Screenshot and code edit data:
+++
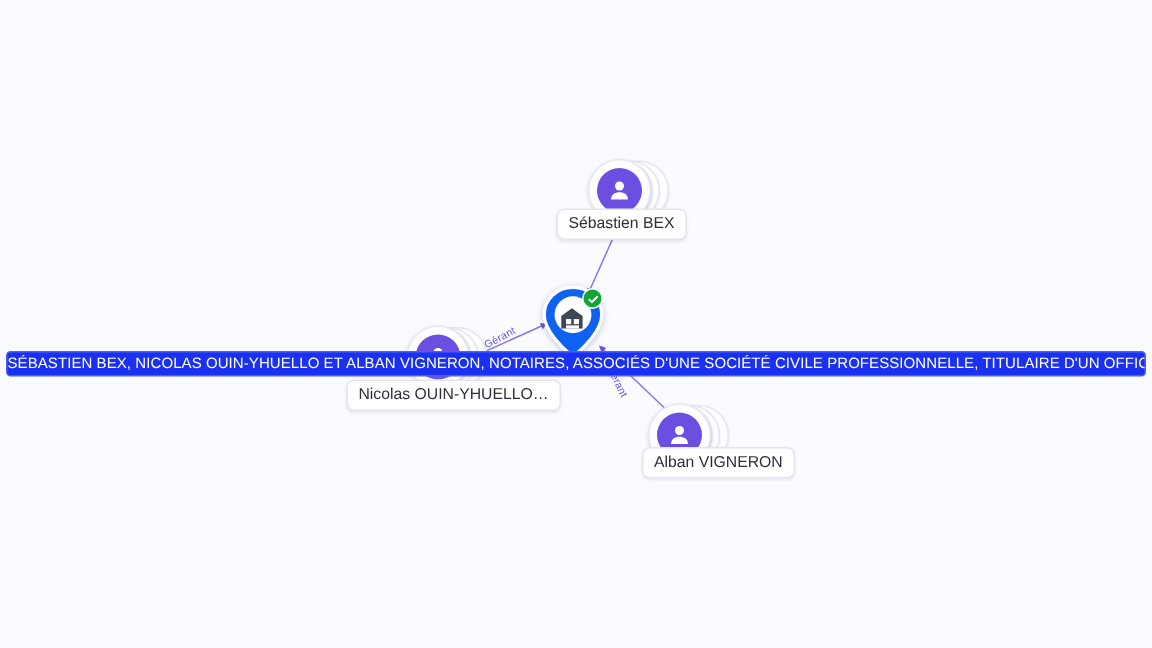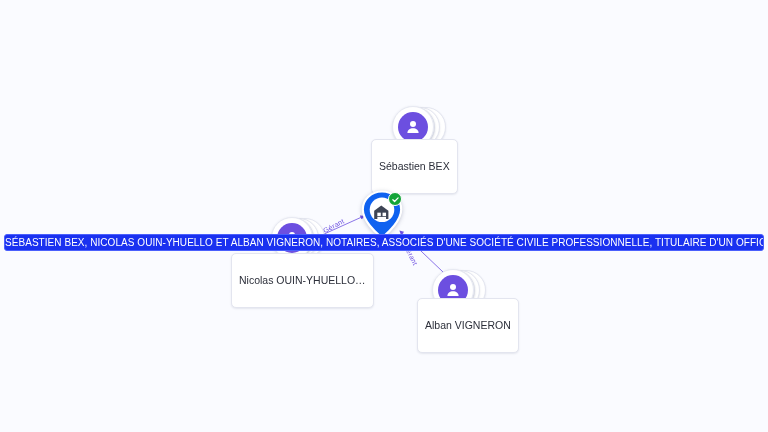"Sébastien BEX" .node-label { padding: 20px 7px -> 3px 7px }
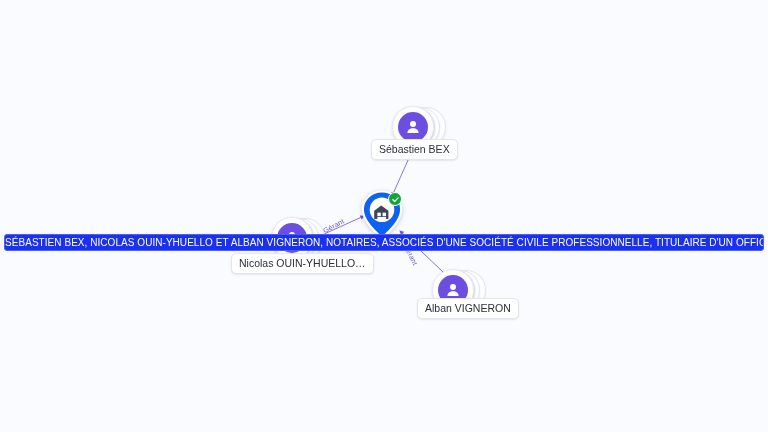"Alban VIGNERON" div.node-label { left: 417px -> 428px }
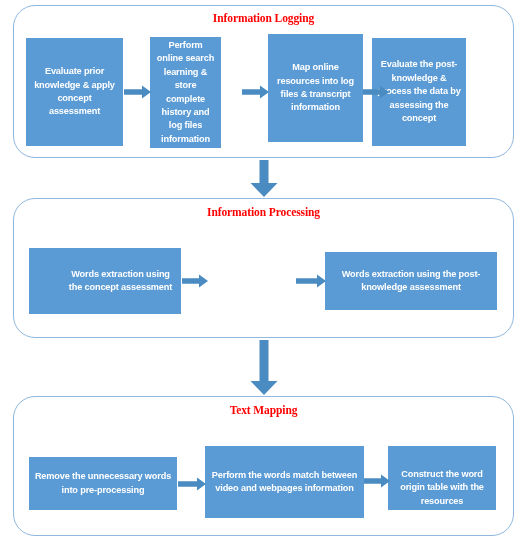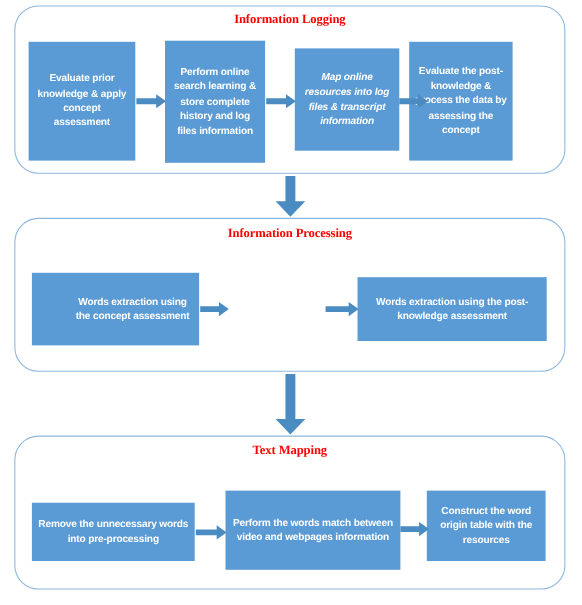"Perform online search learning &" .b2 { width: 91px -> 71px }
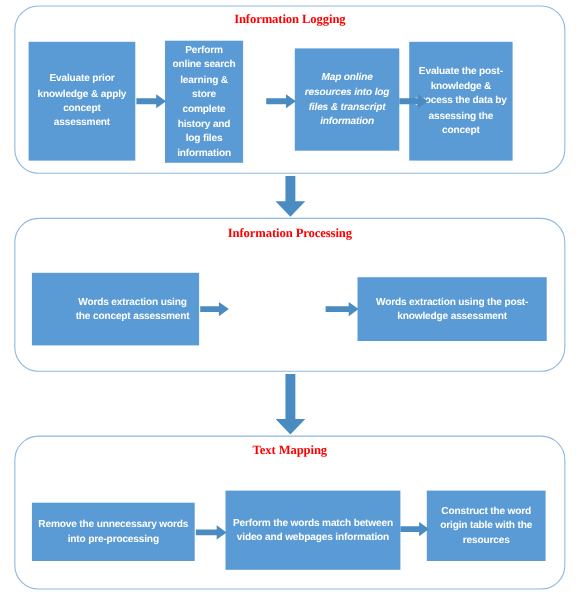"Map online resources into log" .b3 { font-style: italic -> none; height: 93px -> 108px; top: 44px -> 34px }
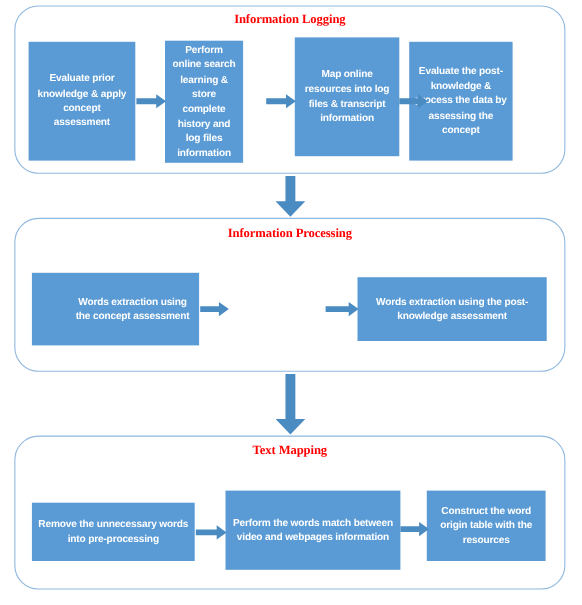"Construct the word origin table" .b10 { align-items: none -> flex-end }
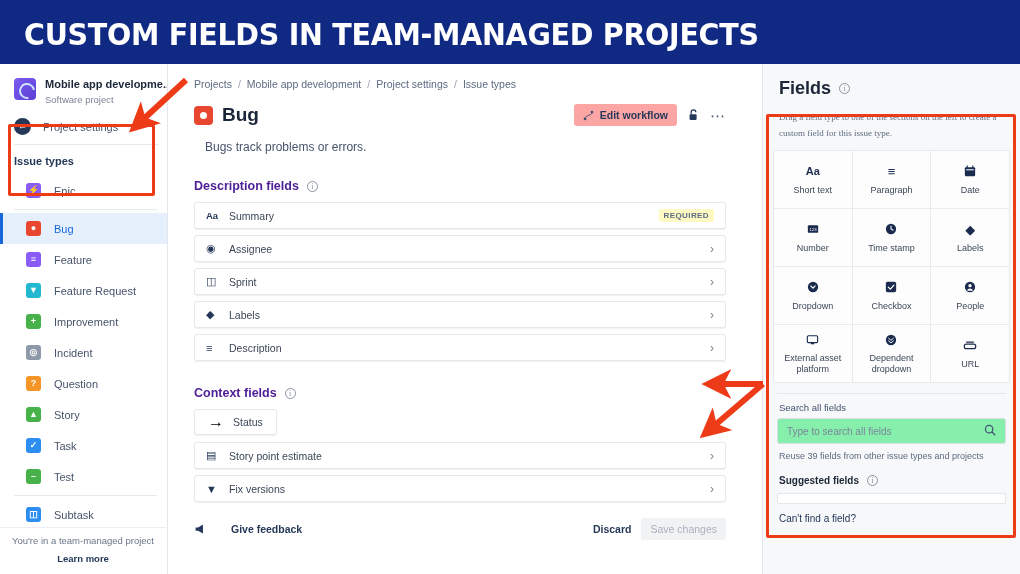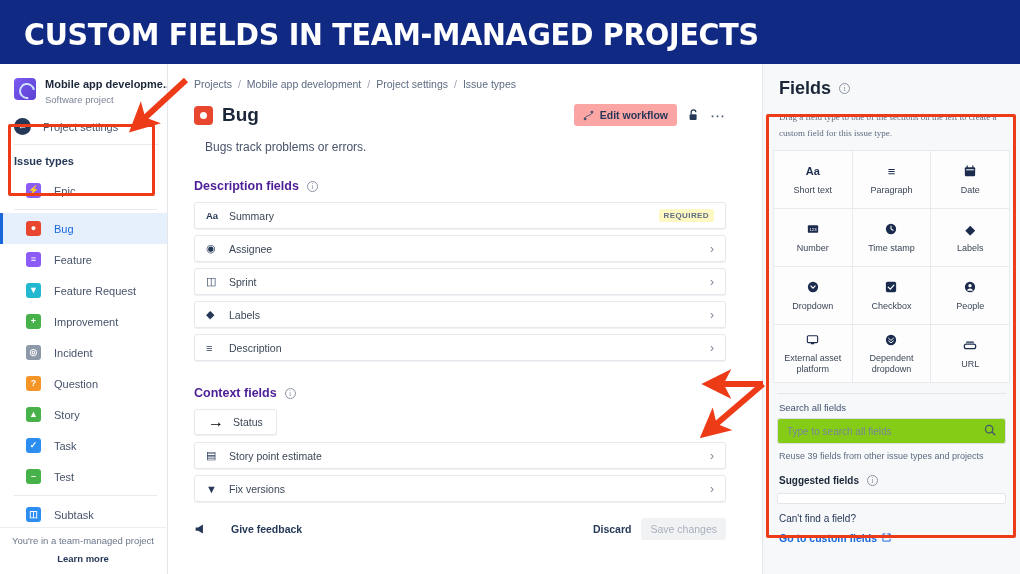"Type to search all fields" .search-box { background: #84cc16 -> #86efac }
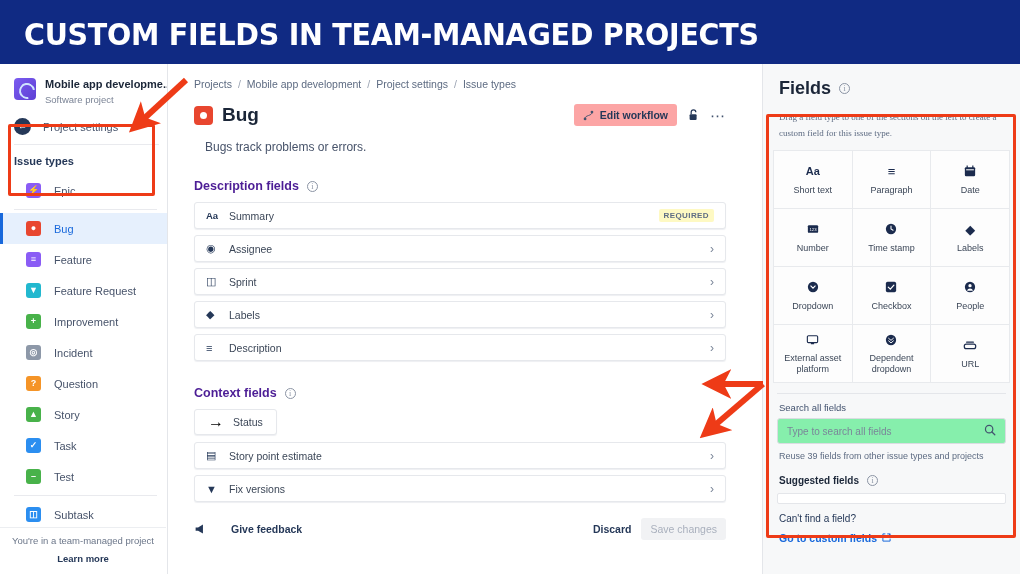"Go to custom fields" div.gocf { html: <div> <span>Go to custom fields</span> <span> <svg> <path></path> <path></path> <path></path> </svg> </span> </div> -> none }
+++
Task description - Repeat the records word for word. Any picture in them should be left out.

Exercise response -
"Sébastien BEX" .node-label { padding: 20px 7px -> 3px 7px }
"Alban VIGNERON" div.node-label { left: 417px -> 428px }
"Perform online search learning &" .b2 { width: 91px -> 71px }
"Map online resources into log" .b3 { font-style: italic -> none; height: 93px -> 108px; top: 44px -> 34px }
"Construct the word origin table" .b10 { align-items: none -> flex-end }
"Type to search all fields" .search-box { background: #84cc16 -> #86efac }
"Go to custom fields" div.gocf { html: <div> <span>Go to custom fields</span> <span> <svg> <path></path> <path></path> <path></path> </svg> </span> </div> -> none }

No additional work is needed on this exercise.